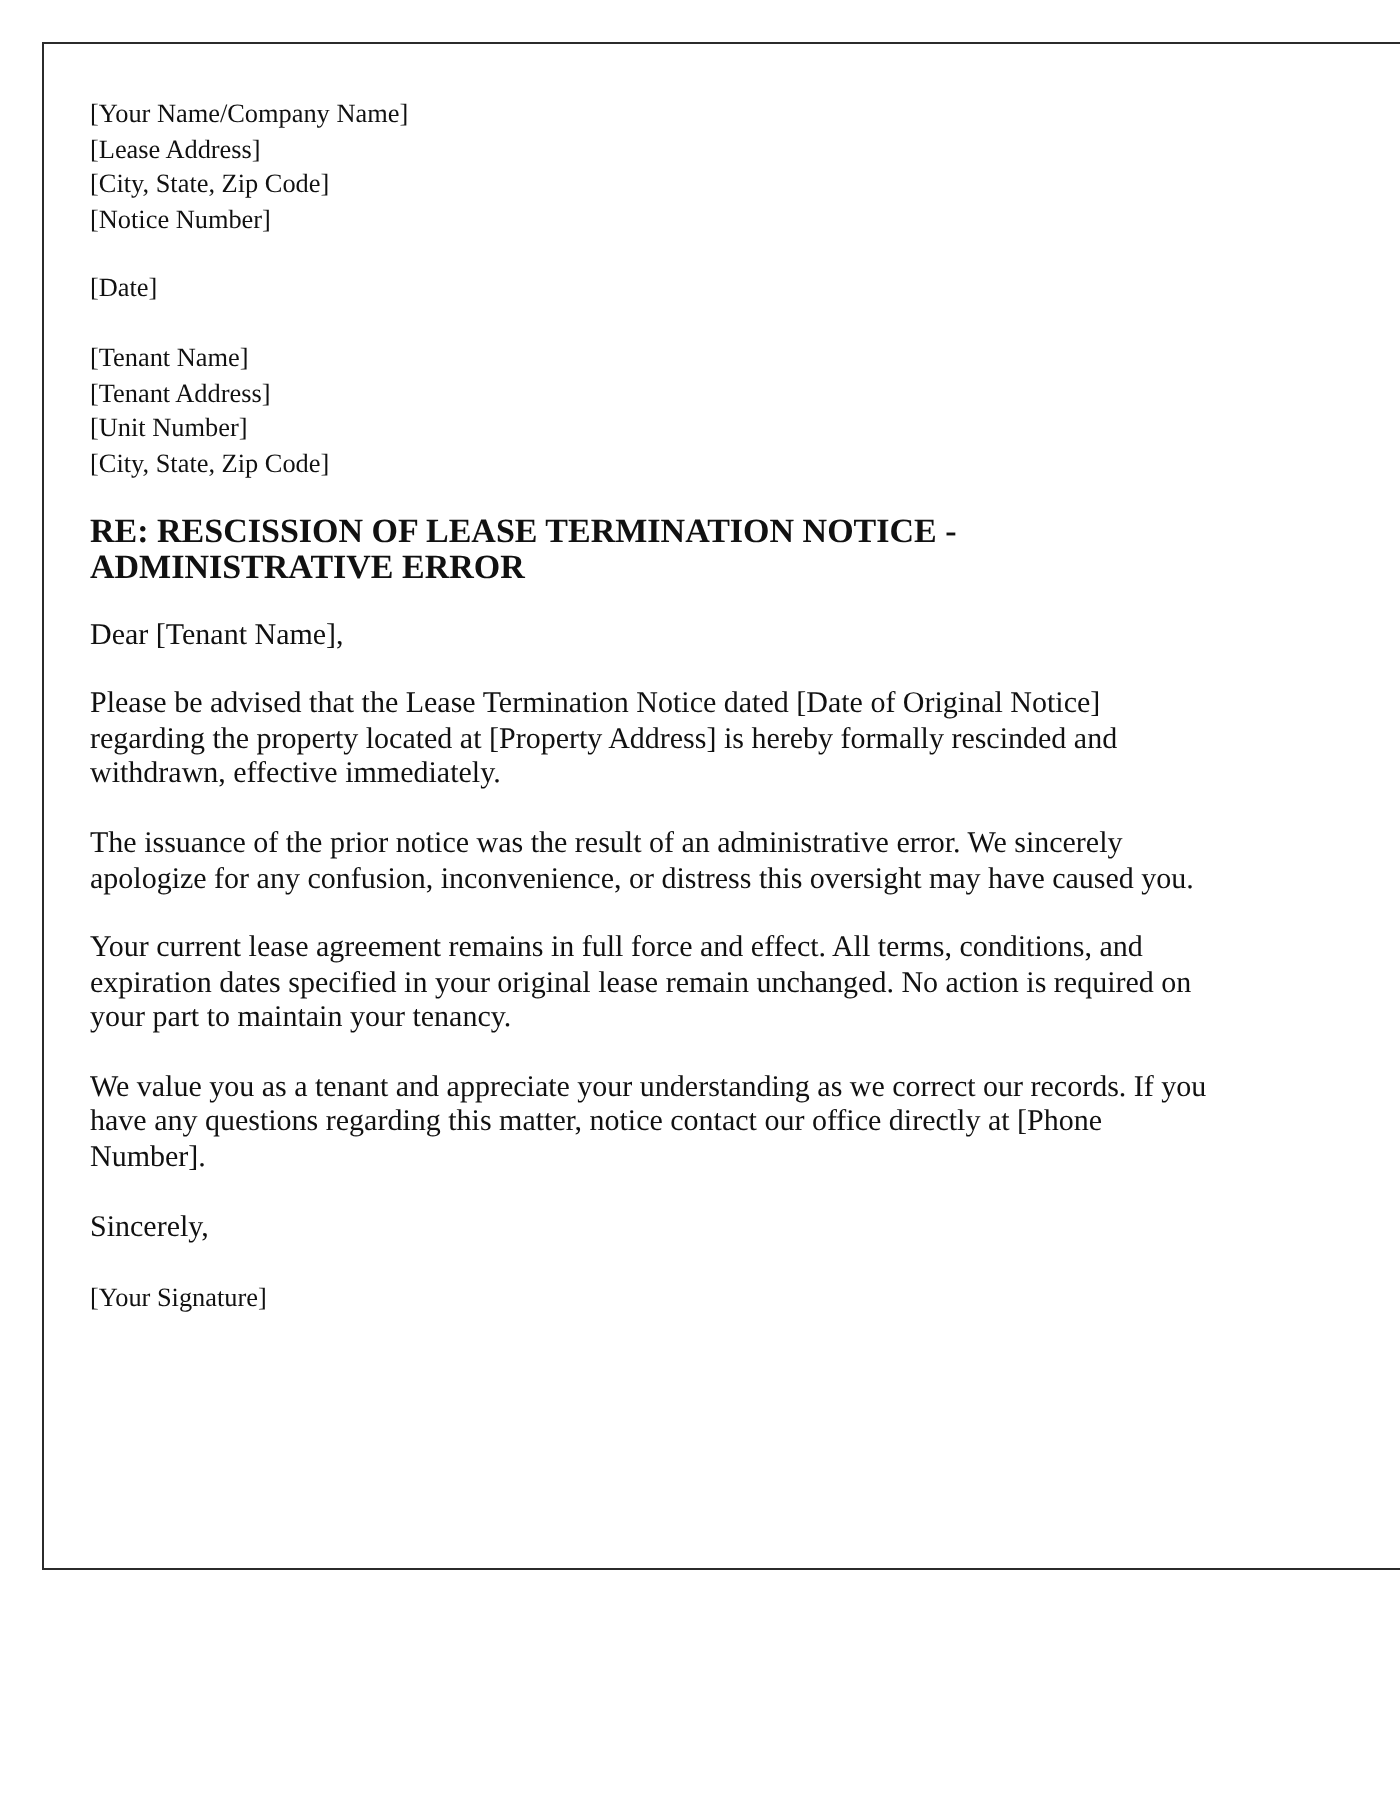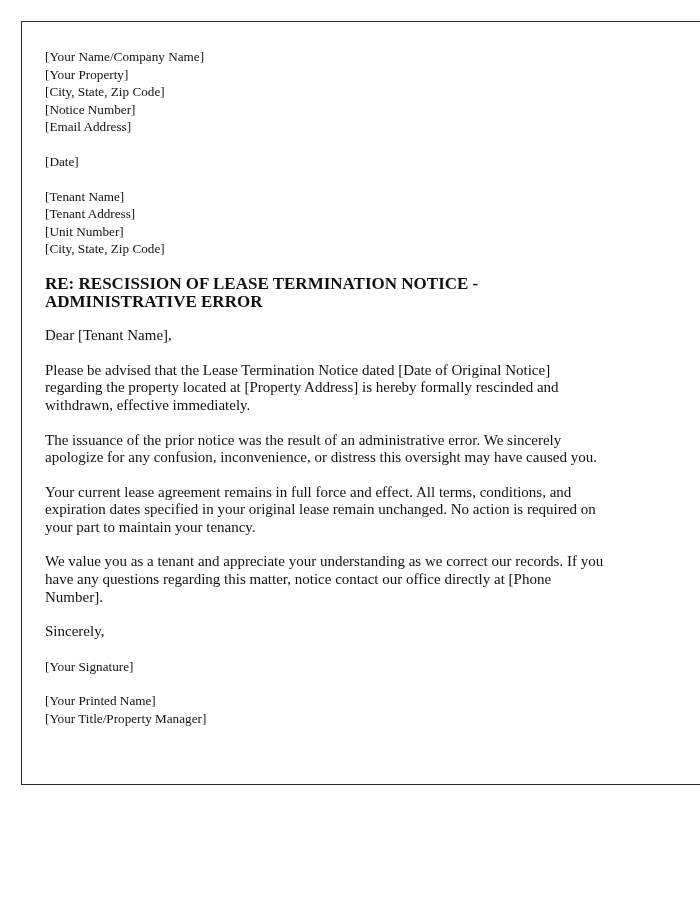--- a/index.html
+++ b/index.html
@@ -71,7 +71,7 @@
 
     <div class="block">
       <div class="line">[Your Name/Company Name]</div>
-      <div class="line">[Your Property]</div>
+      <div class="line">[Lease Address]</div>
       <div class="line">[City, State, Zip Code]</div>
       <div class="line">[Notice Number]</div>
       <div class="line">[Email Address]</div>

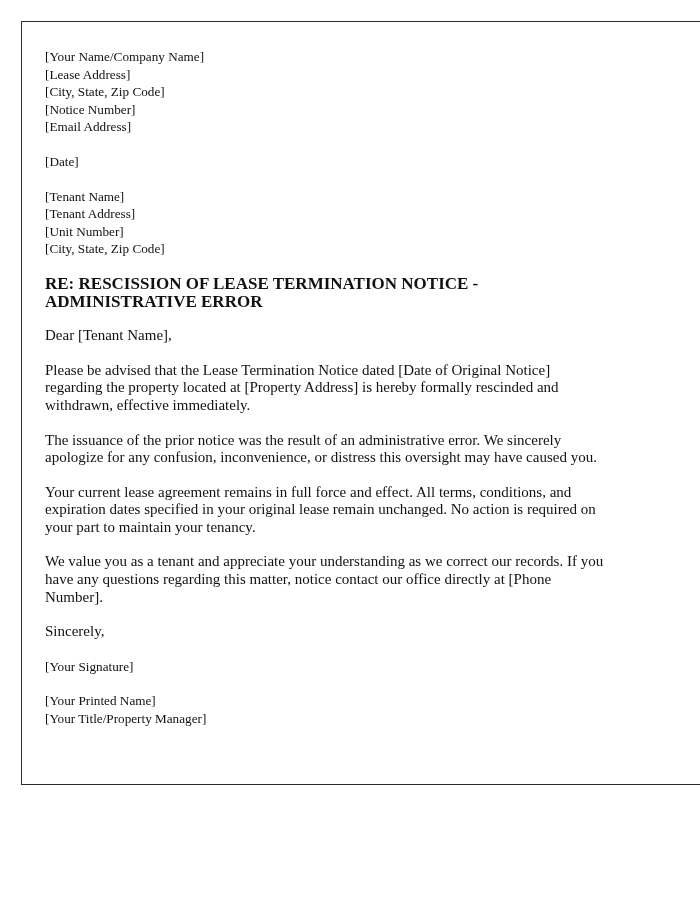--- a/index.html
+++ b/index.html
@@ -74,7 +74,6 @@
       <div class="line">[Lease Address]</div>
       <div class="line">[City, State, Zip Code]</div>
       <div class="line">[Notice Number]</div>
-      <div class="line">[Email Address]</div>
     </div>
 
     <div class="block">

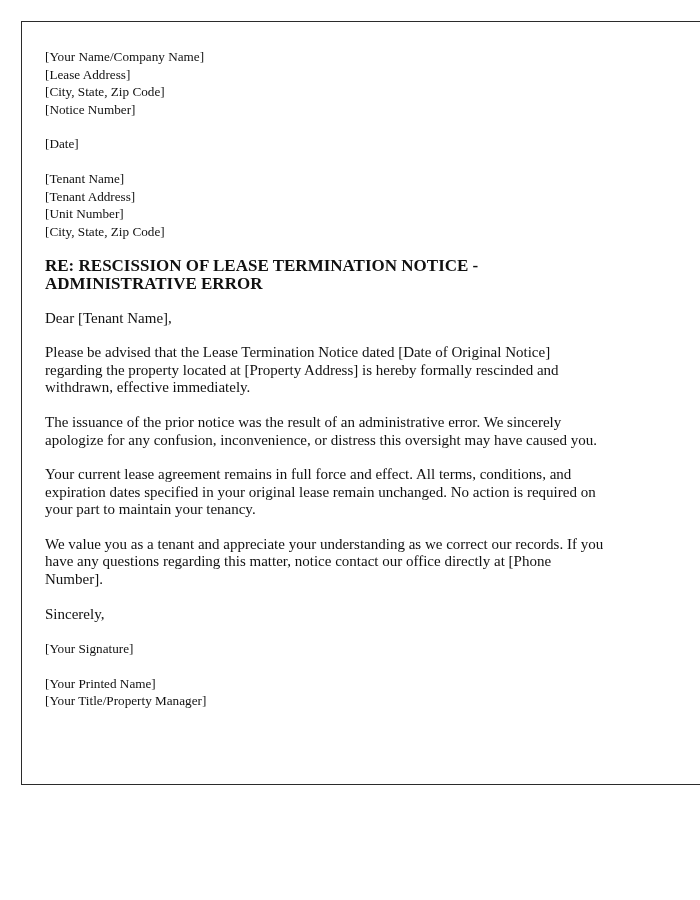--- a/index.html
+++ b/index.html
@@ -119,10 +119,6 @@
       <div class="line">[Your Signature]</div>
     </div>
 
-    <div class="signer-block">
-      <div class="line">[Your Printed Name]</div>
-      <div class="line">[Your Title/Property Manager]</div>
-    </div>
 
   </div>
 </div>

★ ★ ★ ★

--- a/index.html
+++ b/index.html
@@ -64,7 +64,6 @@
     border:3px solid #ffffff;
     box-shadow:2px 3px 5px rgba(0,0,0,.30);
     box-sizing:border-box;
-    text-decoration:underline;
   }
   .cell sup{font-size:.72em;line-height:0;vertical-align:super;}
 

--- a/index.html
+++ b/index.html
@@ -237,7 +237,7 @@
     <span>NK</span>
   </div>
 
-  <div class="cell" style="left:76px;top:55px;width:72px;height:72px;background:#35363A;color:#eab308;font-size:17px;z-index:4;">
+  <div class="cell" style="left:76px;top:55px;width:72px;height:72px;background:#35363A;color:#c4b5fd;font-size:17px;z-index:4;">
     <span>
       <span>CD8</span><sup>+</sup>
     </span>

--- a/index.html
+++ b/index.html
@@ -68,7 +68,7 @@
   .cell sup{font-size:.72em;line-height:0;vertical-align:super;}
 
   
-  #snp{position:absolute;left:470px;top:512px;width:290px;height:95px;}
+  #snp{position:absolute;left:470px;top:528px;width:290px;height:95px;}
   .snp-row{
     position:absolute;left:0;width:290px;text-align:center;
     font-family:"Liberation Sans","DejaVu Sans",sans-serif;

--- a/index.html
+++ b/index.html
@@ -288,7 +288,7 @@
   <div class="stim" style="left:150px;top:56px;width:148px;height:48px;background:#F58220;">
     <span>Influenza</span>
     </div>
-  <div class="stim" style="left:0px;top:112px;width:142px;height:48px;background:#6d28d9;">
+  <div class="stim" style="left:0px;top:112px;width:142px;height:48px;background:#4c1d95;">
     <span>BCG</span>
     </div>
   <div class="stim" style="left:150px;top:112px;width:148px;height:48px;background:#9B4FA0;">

★ ★ ★ ★

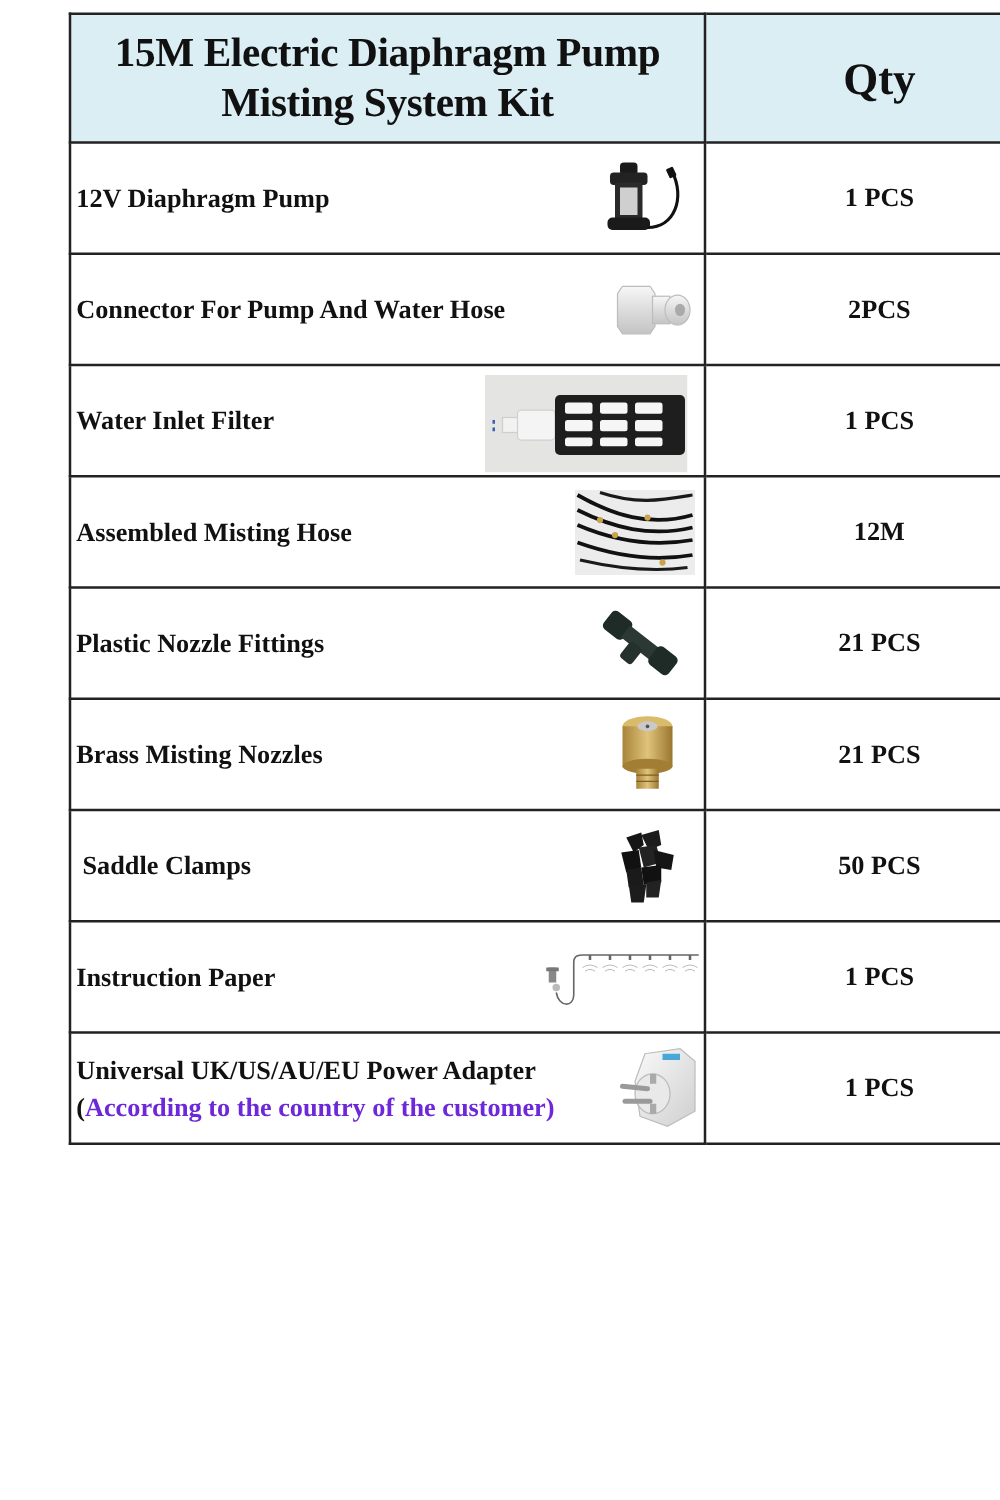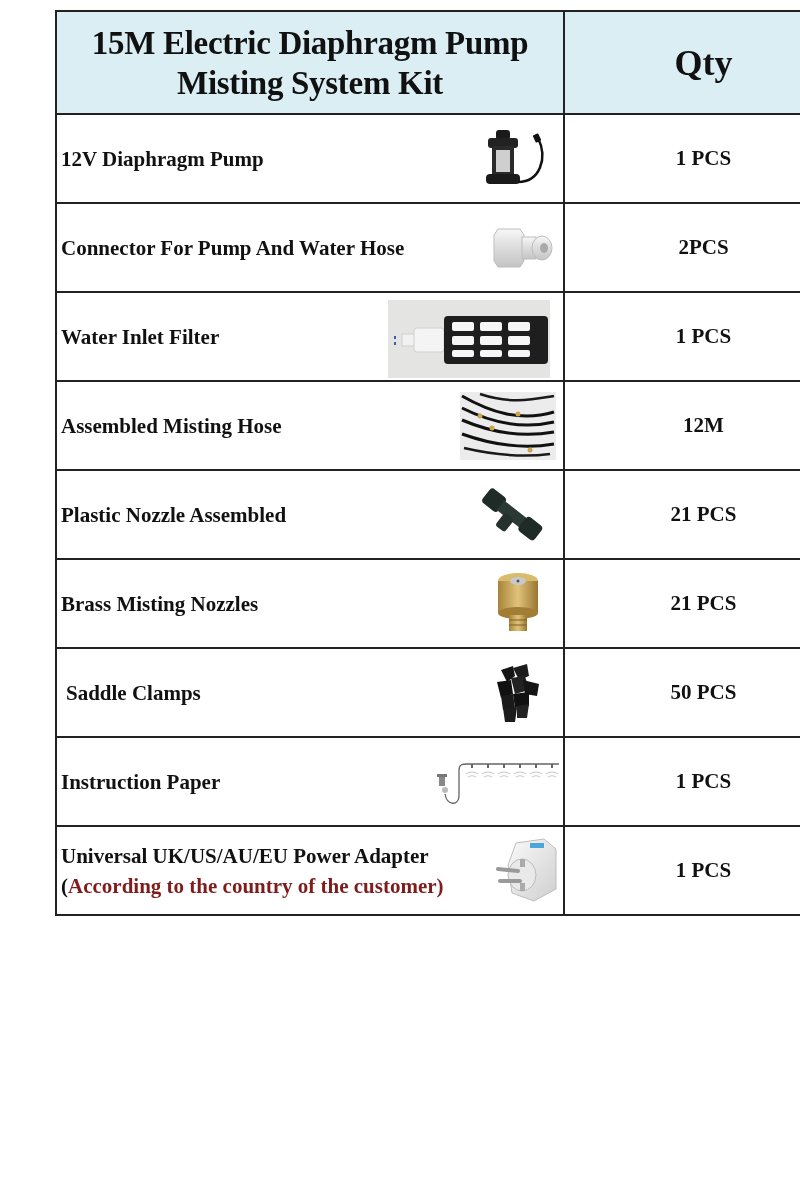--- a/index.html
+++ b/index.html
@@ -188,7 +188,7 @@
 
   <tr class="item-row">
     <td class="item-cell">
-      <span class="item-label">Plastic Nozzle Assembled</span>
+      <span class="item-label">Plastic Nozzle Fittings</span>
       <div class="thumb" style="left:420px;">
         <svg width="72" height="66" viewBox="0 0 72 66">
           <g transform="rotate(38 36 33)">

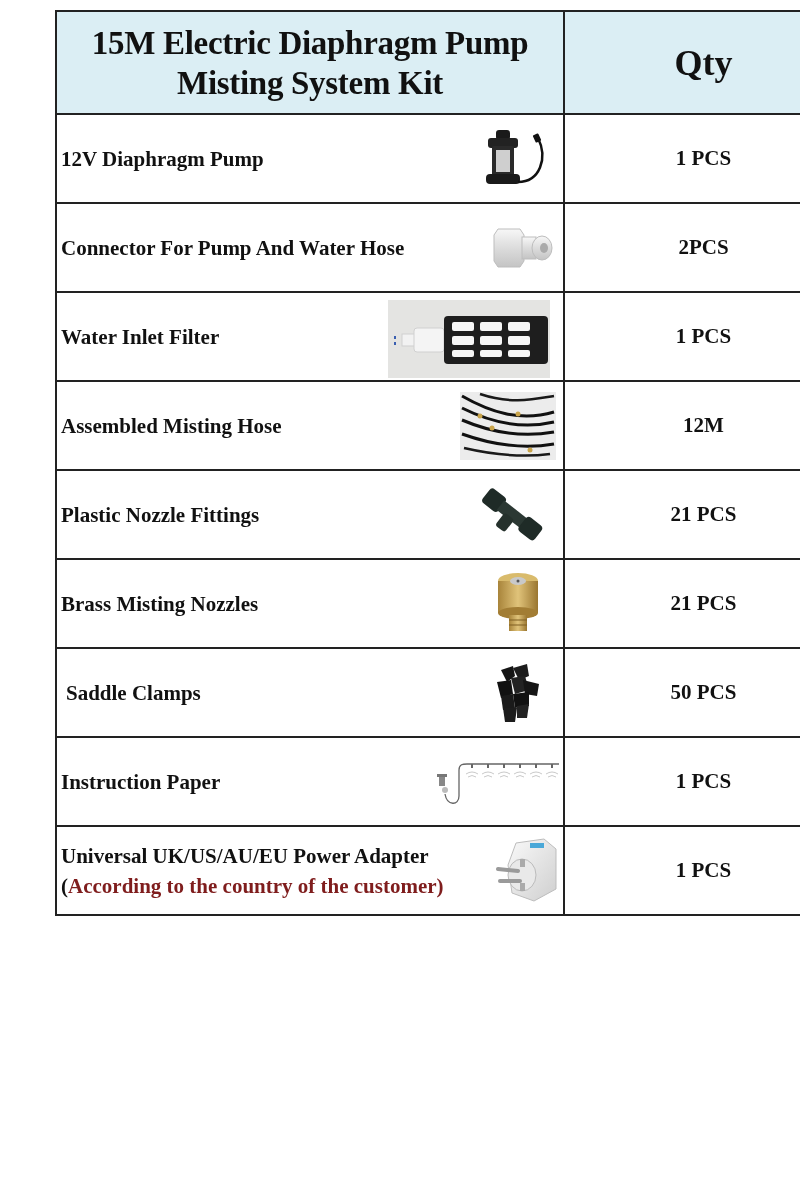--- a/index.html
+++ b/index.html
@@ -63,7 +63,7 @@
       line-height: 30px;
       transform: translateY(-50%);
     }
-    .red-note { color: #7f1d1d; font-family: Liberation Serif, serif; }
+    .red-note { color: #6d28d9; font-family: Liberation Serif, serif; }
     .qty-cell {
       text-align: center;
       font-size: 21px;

★ ★ ★ ★

### What needs to be done
What are the lines, exactly as written above, from the line with "-237,7 +237,7 @@" to the line with "-68,7 +68,7 @@", both included? Output only those.

### Response below
@@ -237,7 +237,7 @@
     <span>NK</span>
   </div>
 
-  <div class="cell" style="left:76px;top:55px;width:72px;height:72px;background:#35363A;color:#eab308;font-size:17px;z-index:4;">
+  <div class="cell" style="left:76px;top:55px;width:72px;height:72px;background:#35363A;color:#c4b5fd;font-size:17px;z-index:4;">
     <span>
       <span>CD8</span><sup>+</sup>
     </span>

--- a/index.html
+++ b/index.html
@@ -68,7 +68,7 @@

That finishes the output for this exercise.